Pointwise Increasing

To show that the ${ϕ_{n}}$ are pointwise increasing, we note that if $x \in E_{k}^{(n)}$ , we have

\begin{aligned} \frac{k}{2^{n}} < f (x) \leq \frac{k + 1}{2^{n}} & ⟹ \frac{2 k}{2^{n + 1}} < f (x) \leq \frac{2 (k + 1)}{2^{n + 1}} \\ ⟹ x \in E_{2 k}^{(n + 1)} \cup E_{2 k + 1}^{(n + 1)} \\ ⟹ ϕ_{n} (x) = {\begin{cases} \frac{k}{2^{n}} = \frac{2 k}{2^{n + 1}} = ϕ_{n + 1} (x), & x \in E_{2 k}^{(n + 1)} \\ \frac{k}{2^{n}} = \frac{2 k}{2^{(n + 1)}} < \frac{2 (k + 1)}{2^{n + 1}} = ϕ_{n + 1} (x), & x \in E_{2 k + 1}^{(n + 1)} \end{cases} \end{aligned}

ie, we have $ϕ_{n} (x) \leq ϕ_{n + 1} (x)$ if $x \in E_{k}^{(n)}$ . If $x \in F^{(n)}$ , then we get a similar result with the same argument.

Pointwise convergence + Uniform convergence on sets where $f$ is bounded by $B$

Claim: For all $x \in {y \in E : f (y) \leq 2^{n}}$ , we have

0 \leq f (x) - ϕ_{n} (x) \leq 2^{- n}

Recall that each $ϕ_{n}$ partitions the range into intervals of length $\frac{1}{2^{n}}$ and note that

{y \in E : f (x) \leq 2^{n}} = ⋃_{k = 0}^{2^{2 n} - 1} E_{k}^{(n)}

Thus, we can just verify the claim for each $E_{k}^{(n)}$ . So suppose $x \in E_{k}^{(n)}$ . Then

\begin{aligned} ϕ_{n} (x) & = \frac{k}{2^{n}} \leq f (x) < \frac{k + 1}{2^{n}} \\ ⟹ f (x) - ϕ_{n} (x) & \leq \frac{k + 1}{2^{n}} - \frac{k}{2^{n}} \\ = \frac{1}{2^{n}} \end{aligned}

Pointwise convergence

Let $x \in E$ . If $f (x) = \infty$ , then we are done. Otherwise, $f^{- 1} (x) \in {y \in E : f (y) \leq 2^{n}}$ for all $n \geq N$ for some $N$ large enough. But then for all $n \geq N$ , we have

| f (x) - ϕ_{n} (x) | \leq \frac{1}{2^{n}}

ie $ϕ_{n} (x) \to f (x)$ for all $x$ .

Uniform convergence for a fixed bound

Now, for any fixed $B$ , pick some $N$ such that ${x \in E : f (x) \leq B} \subset {x \in E : f (x) \leq 2^{N}}$ . Then in the bound, we have uniform convergence.

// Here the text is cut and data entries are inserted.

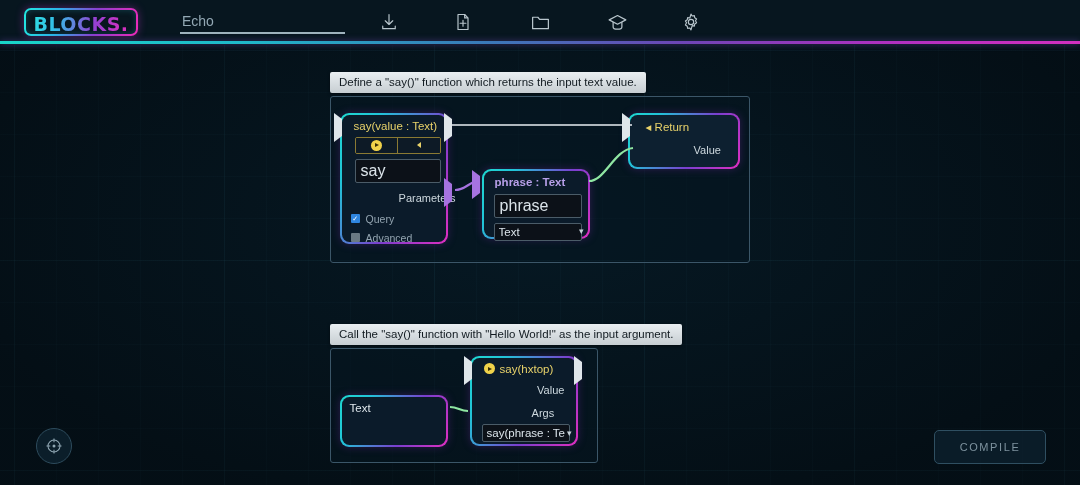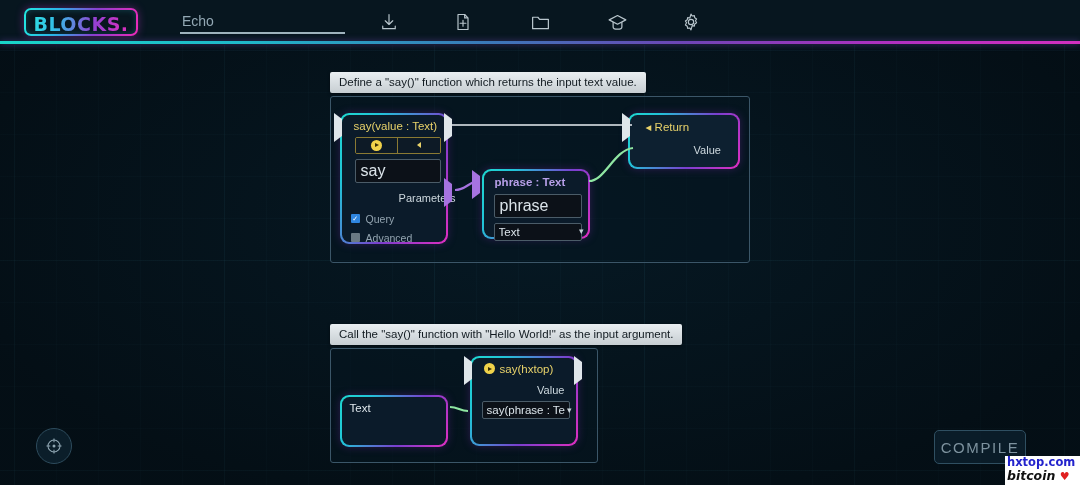--- a/index.html
+++ b/index.html
@@ -348,6 +348,7 @@
         <span>say(hxtop)</span>
       </div>
       <div class="node-row row-right" style="padding-top:6px; padding-right:12px;">Value</div>
+      <div class="node-row" style="padding-top:8px; padding-left:12px;">Args</div>
       <div class="sel-wrap" style="padding:2px 6px 2px 10px;">
         <input class="nsel" style="width: 88px;" readonly="" value="say(phrase : Tex">
         <span class="sel-caret">▾</span>

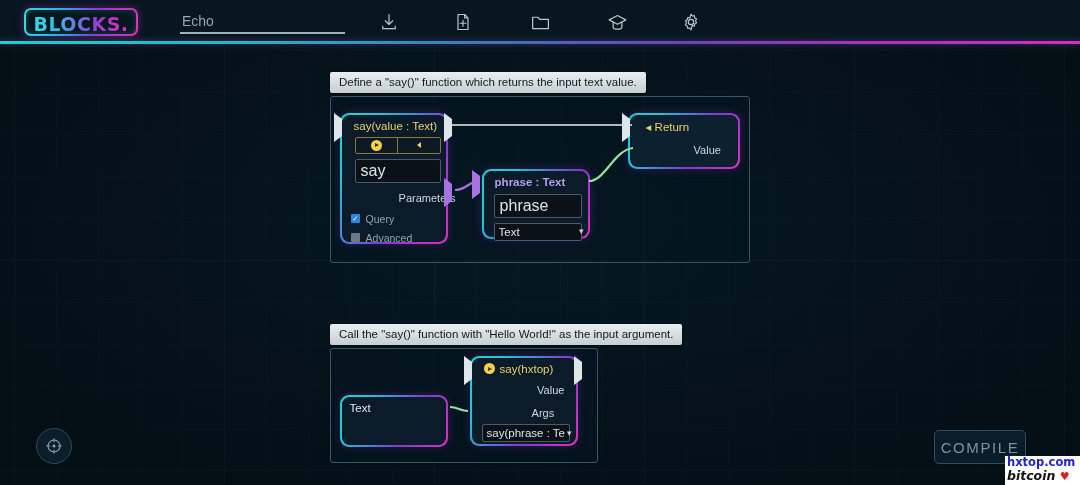--- a/index.html
+++ b/index.html
@@ -228,12 +228,12 @@
   }
   .compile-btn {
     position: absolute; left: 934px; top: 430px;
-    width: 92px; height: 34px;
+    width: 112px; height: 34px;
     border: 1px solid #2f4f61;
     border-radius: 5px;
     background: rgba(16,40,56,0.55);
     color: #7d929e;
-    font-size: 15px; letter-spacing: 1.6px;
+    font-size: 11px; letter-spacing: 1.6px;
     display:flex; align-items:center; justify-content:center;
     cursor:pointer;
   }

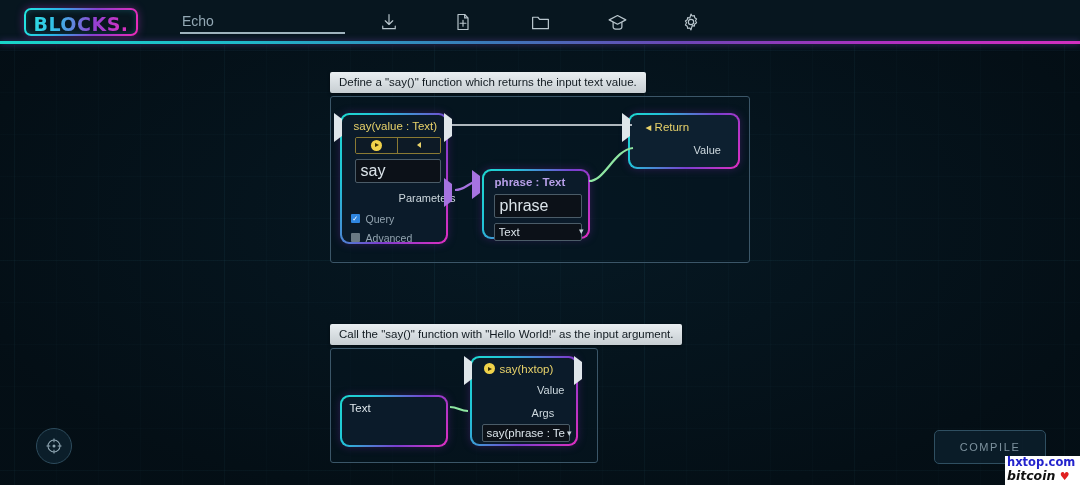--- a/index.html
+++ b/index.html
@@ -373,13 +373,6 @@
 
   <div class="compile-btn">COMPILE</div>
 
-  <div class="watermark">
-    <div class="wm1">hxtop.com</div>
-    <div class="wm2">
-      <span>bitcoin</span>
-      <span class="wm-heart">♥</span>
-    </div>
-  </div>
 
   <div class="header">
     <div class="logo">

\begin{matrix} ◼ \end{matrix}

see convergent sequence of simple functions for a measurable function

Positive and Negative part of a function

Let $f : E \to [- \infty, \infty]$ be a measurable function. Then the positive part and the negative part of $f$ is

f^{+} (x) = max {f (x), 0} f^{-} (x) = max {- f (x), 0}

respectively.

Note

$f (x) = f^{+} (x) - f^{-} (x)$
$| f (x) | = f^{+} (x) + f^{-} (x)$

See positive and negative part of a function

Now we can extend our convergent sequence of simple functions for a measurable function to the extended reals and the complex numbers.

Lebesgue Integrals

We can now define an integral by looking at the limit of a convergent sequence of simple functions for a measurable function. We don't want to depend on the simple function representation, so instead we will define something else.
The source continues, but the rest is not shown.